In general, computing A' * B requires O(n^3) arithmetic operations and
O(n^2) storage accesses.  These same asymptotic costs apply for sparse
matrices (if sparsity is constant) as well as for most parallel
implementations.  Since arithmetic operations are SOOO much faster than
moving data over the network, it behooves us to arrange our computation so
that we re-use data as much as possible.  If we don't do this, then we wind
up with O(n^3) storage accesses and our program will be hundreds to
thousands of times slower than we might otherwise like.

The simplest distributed algorithm for A' * A simply explodes the product by
sending partial sums with a key corresponding to the location in the product
to which they would contribute.  These partial products are then summed by
the reducers with one reduce call per element in the result.   This requires
that each column of A be examined and all non-zero products from that column
be sent out.  This works reasonably well and is pretty easy to code.  One
common requirement is that rows of the result be normalized to sum to one
(for probabilistic estimates) or be reduced by a statistical test.  The
rough pseudo-code for the map step in the  basic multiplication without the
fancy extra steps is this:

    {
      j, column, out, reporter ->
        column.foreachNonZero {
           i1, x1 ->
                column.foreachNonZero {
                     i2, x2 ->
                        out.collect([i1, i2], x1*x2)
                }
         }
     }

This mapper is applied in parallel to every column of A (=row of A').

Reduce and combine are very simple and just add up the results:

    { key, values, out, reporter ->
        out.collect(key, values.sum())
    }

This algorithm is the ultimate in block decomposition because the blocks are
as small as possible (1x1).  Usually with matrix multiplication, though, it
helps to use larger sub-blocks so that we can re-use some of the operands
while they are still in registers.  This helps us avoid some of O(n^3) data
traffic that we can incur otherwise.  Also, small records tend to incur more
data transfer overhead than larger ones.  The larger blocks need not be
square, but can as well be tall and skinner.

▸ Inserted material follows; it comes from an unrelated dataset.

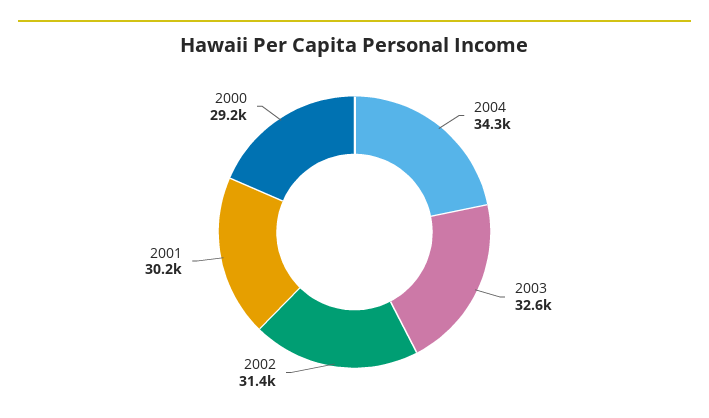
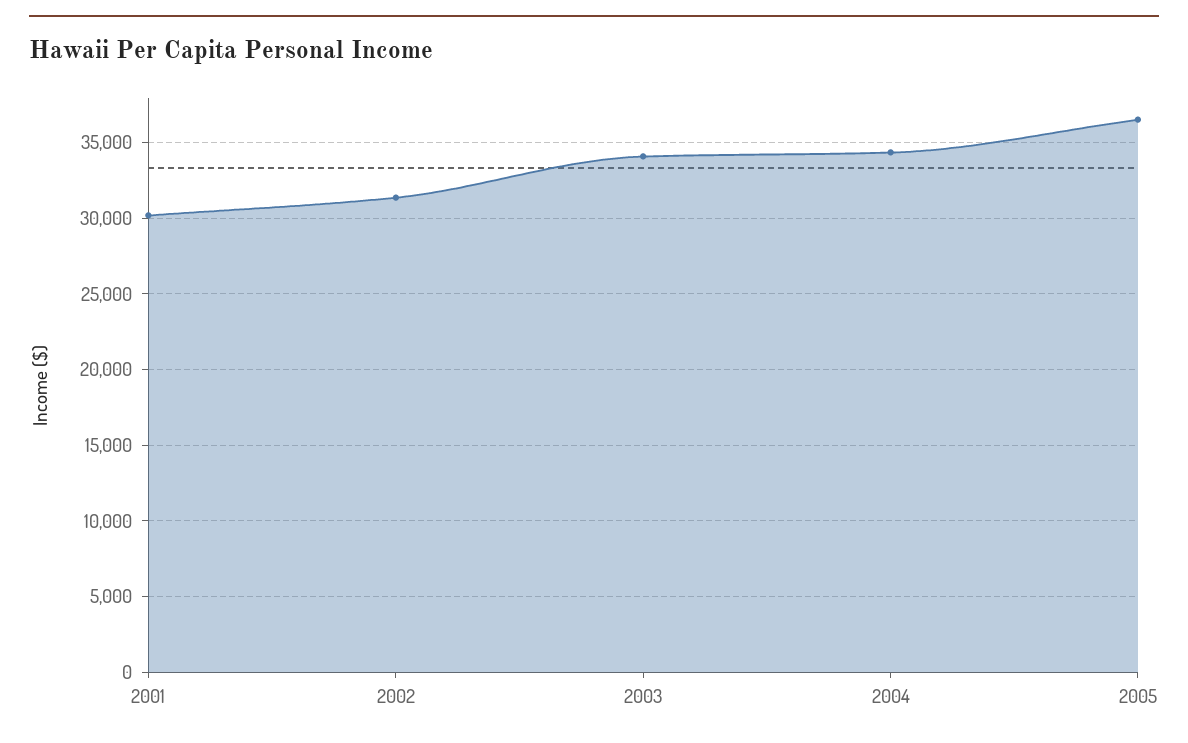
2003: 32600 -> 34000
2000: 29200 -> none
2005: none -> 36500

One potential algorithm to limit data communication and at the same time
generalize the code above to A' * B is to pass A to all mappers and then map
over columns of B.  The mapper then becomes:

    {
       i, columnOfB, out, reporter ->
            out.collect(i, A' * columnOfB)
    }  

The output of each map is a row of the final output so the only thing the
reducer needs to do is concatenate rows.

There are other block decompositions possible, of course.

(Grant, the Groovy notation here is just for YOU)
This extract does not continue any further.